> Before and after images
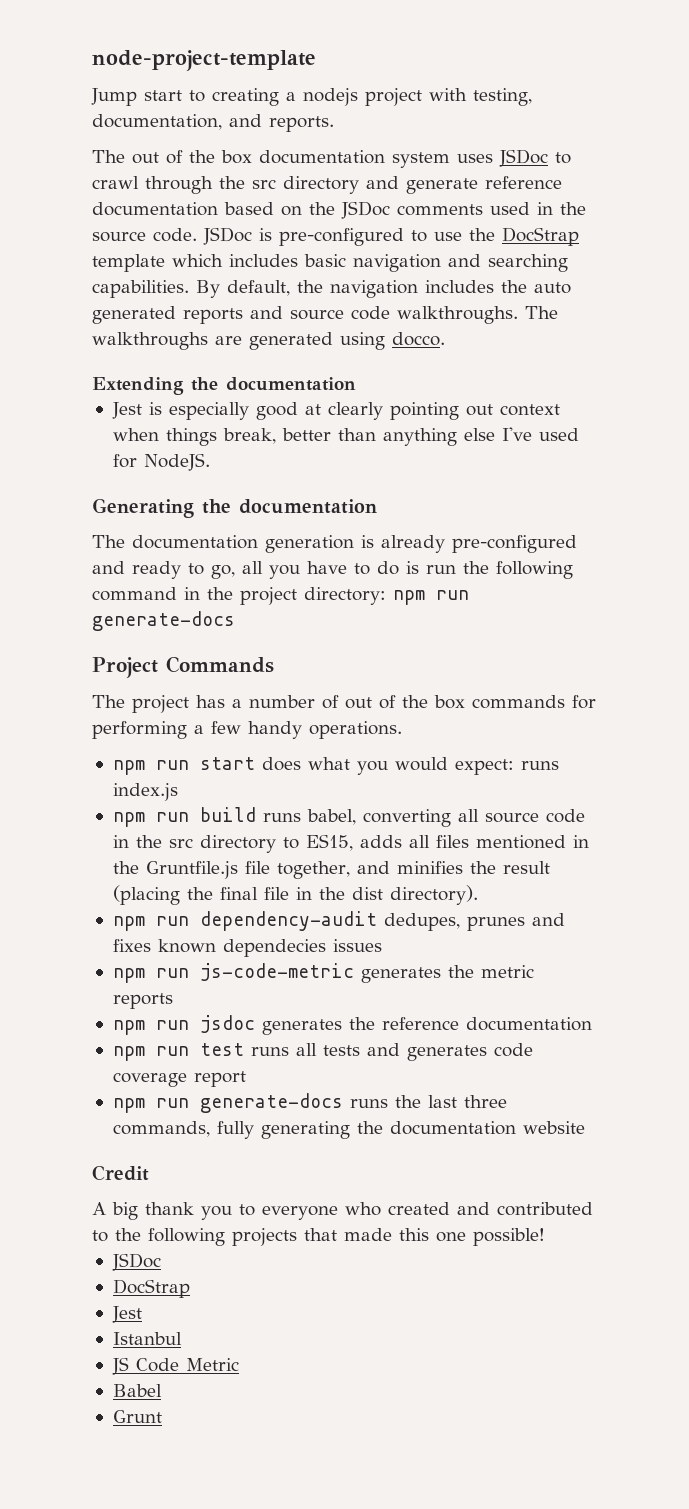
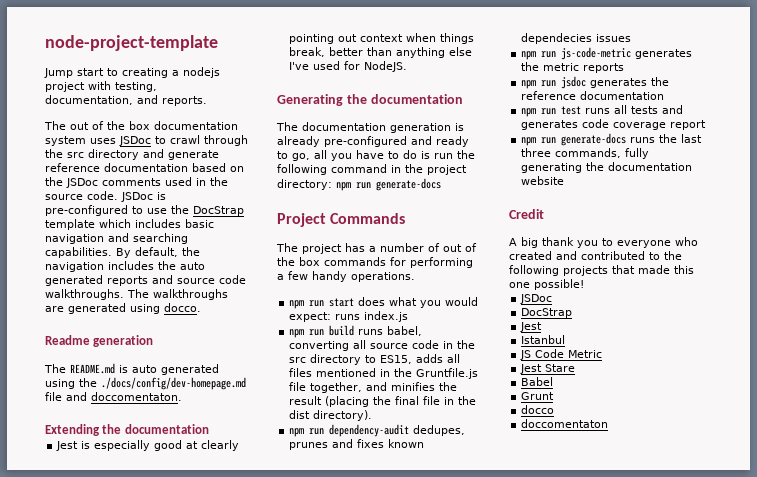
+ Readme generation
+ The README.md is auto generated using the ./docs/config/dev-homepage.md file and doccomentaton.
+ Jest Stare
+ docco
+ doccomentaton

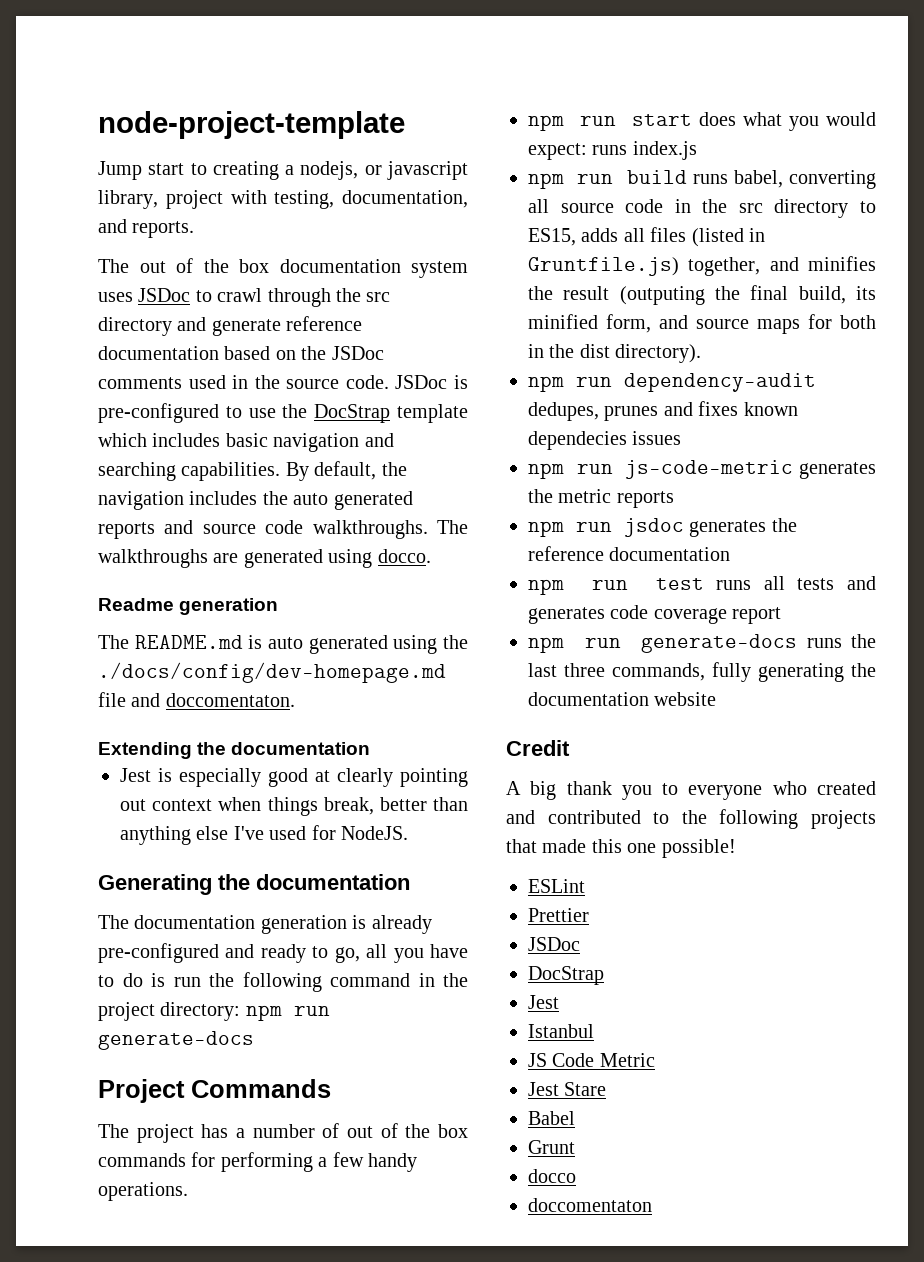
- Jump start to creating a nodejs project with testing, documentation, and reports.
+ Jump start to creating a nodejs, or javascript library, project with testing, documentation, and reports.
- npm run build runs babel, converting all source code in the src directory to ES15, adds all files mentioned in the Gruntfile.js file together, and minifies the result (placing the final file in the dist directory).
+ npm run build runs babel, converting all source code in the src directory to ES15, adds all files (listed in Gruntfile.js) together, and minifies the result (outputing the final build, its minified form, and source maps for both in the dist directory).
+ ESLint
+ Prettier

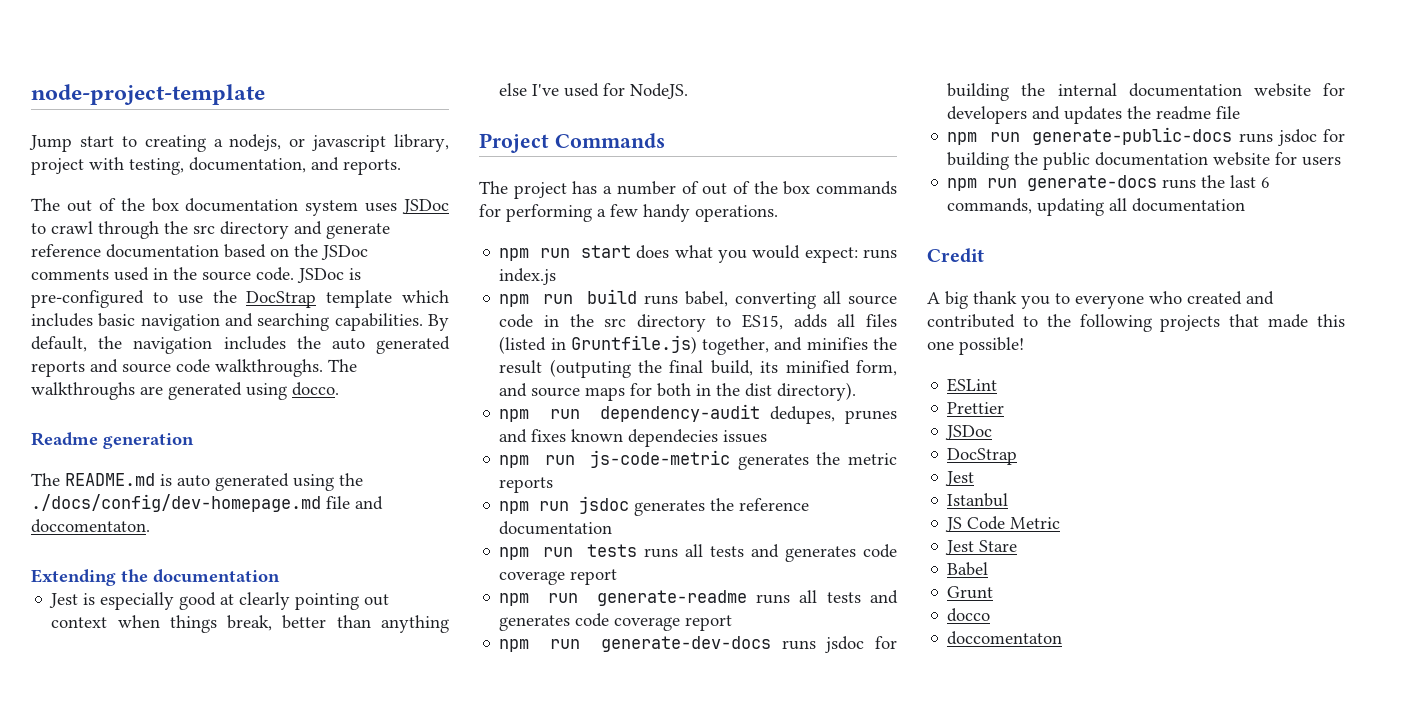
- Generating the documentation
- The documentation generation is already pre-configured and ready to go, all you have to do is run the following command in the project directory: npm run generate-docs
- npm run test runs all tests and generates code coverage report
+ npm run tests runs all tests and generates code coverage report
+ npm run generate-readme runs all tests and generates code coverage report
+ npm run generate-dev-docs runs jsdoc for building the internal documentation website for developers and updates the readme file
+ npm run generate-public-docs runs jsdoc for building the public documentation website for users
- npm run generate-docs runs the last three commands, fully generating the documentation website
+ npm run generate-docs runs the last 6 commands, updating all documentation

> Your goal
Copy out the data verbatim, with no pictures.

> Answer space
+ Readme generation
+ The README.md is auto generated using the ./docs/config/dev-homepage.md file and doccomentaton.
+ Jest Stare
+ docco
+ doccomentaton

- Jump start to creating a nodejs project with testing, documentation, and reports.
+ Jump start to creating a nodejs, or javascript library, project with testing, documentation, and reports.
- npm run build runs babel, converting all source code in the src directory to ES15, adds all files mentioned in the Gruntfile.js file together, and minifies the result (placing the final file in the dist directory).
+ npm run build runs babel, converting all source code in the src directory to ES15, adds all files (listed in Gruntfile.js) together, and minifies the result (outputing the final build, its minified form, and source maps for both in the dist directory).
+ ESLint
+ Prettier

- Generating the documentation
- The documentation generation is already pre-configured and ready to go, all you have to do is run the following command in the project directory: npm run generate-docs
- npm run test runs all tests and generates code coverage report
+ npm run tests runs all tests and generates code coverage report
+ npm run generate-readme runs all tests and generates code coverage report
+ npm run generate-dev-docs runs jsdoc for building the internal documentation website for developers and updates the readme file
+ npm run generate-public-docs runs jsdoc for building the public documentation website for users
- npm run generate-docs runs the last three commands, fully generating the documentation website
+ npm run generate-docs runs the last 6 commands, updating all documentation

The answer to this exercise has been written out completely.